Principal Component Analysis
Use PCA Rotation tools to perform principal component analysis (PCA; also called a PC transform) on multiband datasets. Data bands are often highly correlated because they occupy similar spectral regions. PCA is used to remove redundant spectral information from multiband datasets; thus it is one form of dimensionality reduction.
PCA is used in remote sensing to:
- Create a smaller dataset from multiple bands, while retaining as much original spectral information as possible. The result is a set of uncorrelated image bands, called PC bands.
- Reveal complex relationships among spectral features.
- Identify spectral characteristics that are more prevalent in most of the bands, and those that are specific to only a few bands.
PC bands will contain both data and noise. To separate noise from data, use the Minimum Noise Fraction (MNF) Transform tool instead.
In ENVI, you can run forward and inverse PC transforms. You can also compute and view statistics such as covariance, correlation, eigenvalues, and eigenvectors.
You can also write a script to perform principal components analysis using the ForwardPCATransform task.

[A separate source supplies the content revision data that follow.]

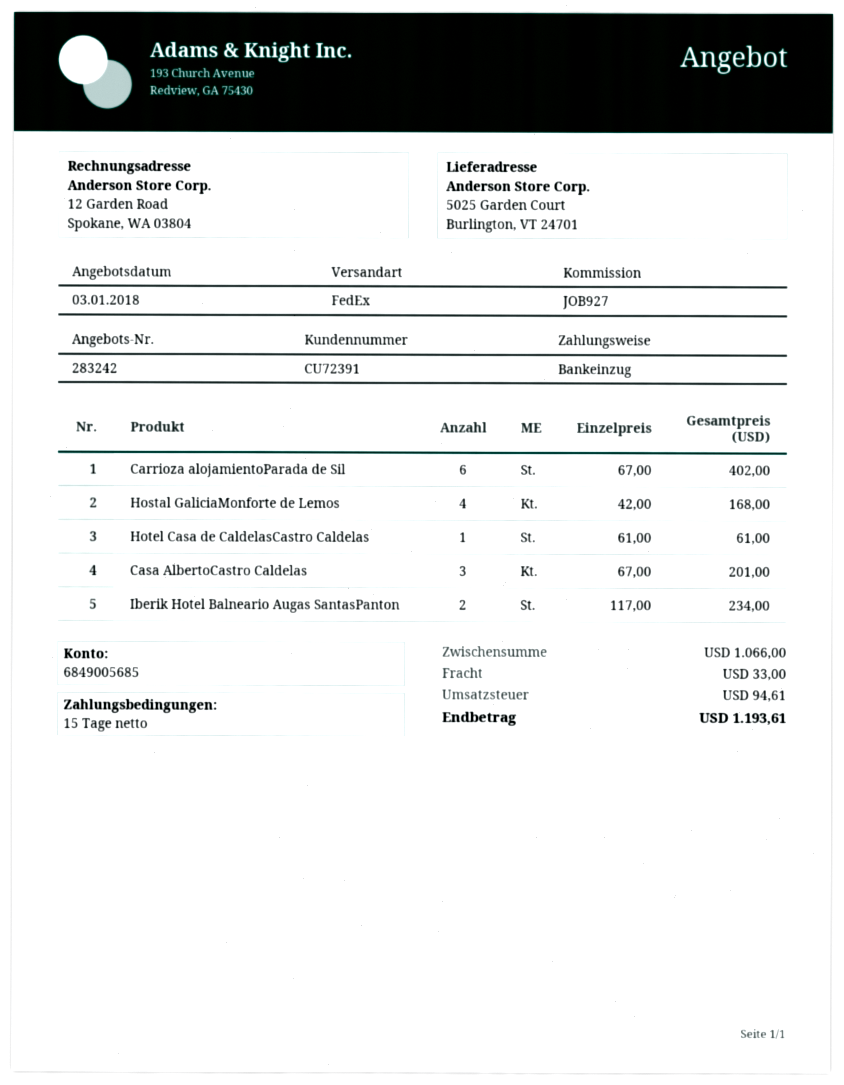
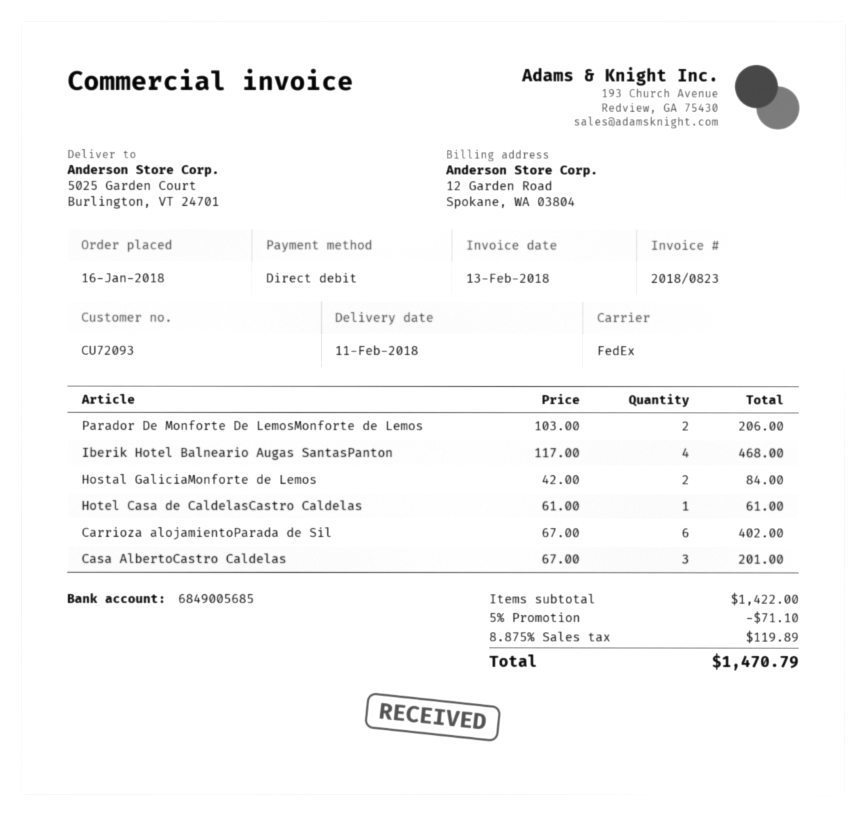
customer number: CU72391 -> CU72093
Hostal GaliciaMonforte de Lemos: 4 x 42.00 = 168.00 -> 2 x 42.00 = 84.00
Iberik Hotel Balneario Augas SantasPanton: 2 x 117.00 = 234.00 -> 4 x 117.00 = 468.00
Parador De Monforte De LemosMonforte de Lemos: none -> 2 x 103.00 = 206.00
subtotal: 1066.00 -> 1422.00
discount: none -> 5% = 71.10
shipping: 33.00 -> none
tax: 94.61 -> 119.89
total: 1193.61 -> 1470.79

See the following sections:
Background
PCA is a linear transformation that reorganizes the variance in a multiband image into a new set of image bands. These PC bands are uncorrelated linear combinations of the input bands. A PC transform finds a new set of orthogonal axes with their origin at the data mean, and it rotates them so the data variance is maximized. A more detailed discussion of PCA is available in most remote sensing literature.
ENVI performs the following steps to perform PCA:
- Compute the input image covariance or correlation matrix, depending on user preference.
- Compute the eigenvectors of the covariance or correlation matrix. See View PC Statistics below for more information on interpreting these statistics.
- Subtract the band mean from the input image data. This correction produces an origin shift in the output PC image such that its mean spectrum is 0 in every band.
- Project the mean-corrected image data onto the transpose of the eigenvector matrix, using the same approach as Richards (1999) but using the following equation:
y = G # (x-mean)
Where:
y = Transformed (or rotated) data
G = Transformation matrix
x = Input data
# Denotes matrix multiplication
An inverse PC rotation is computed by projecting the PC-rotated image data onto the inverse of the PCA transformation matrix.
You can calculate the same number of output PC bands as input bands. The first PC band contains the largest percentage of data variance, the second PC band contains the second largest data variance, and so on. The last PC bands appear noisy because they contain very little variance, much of which is from noise in the original spectral data. See Eigenvalues below for more information.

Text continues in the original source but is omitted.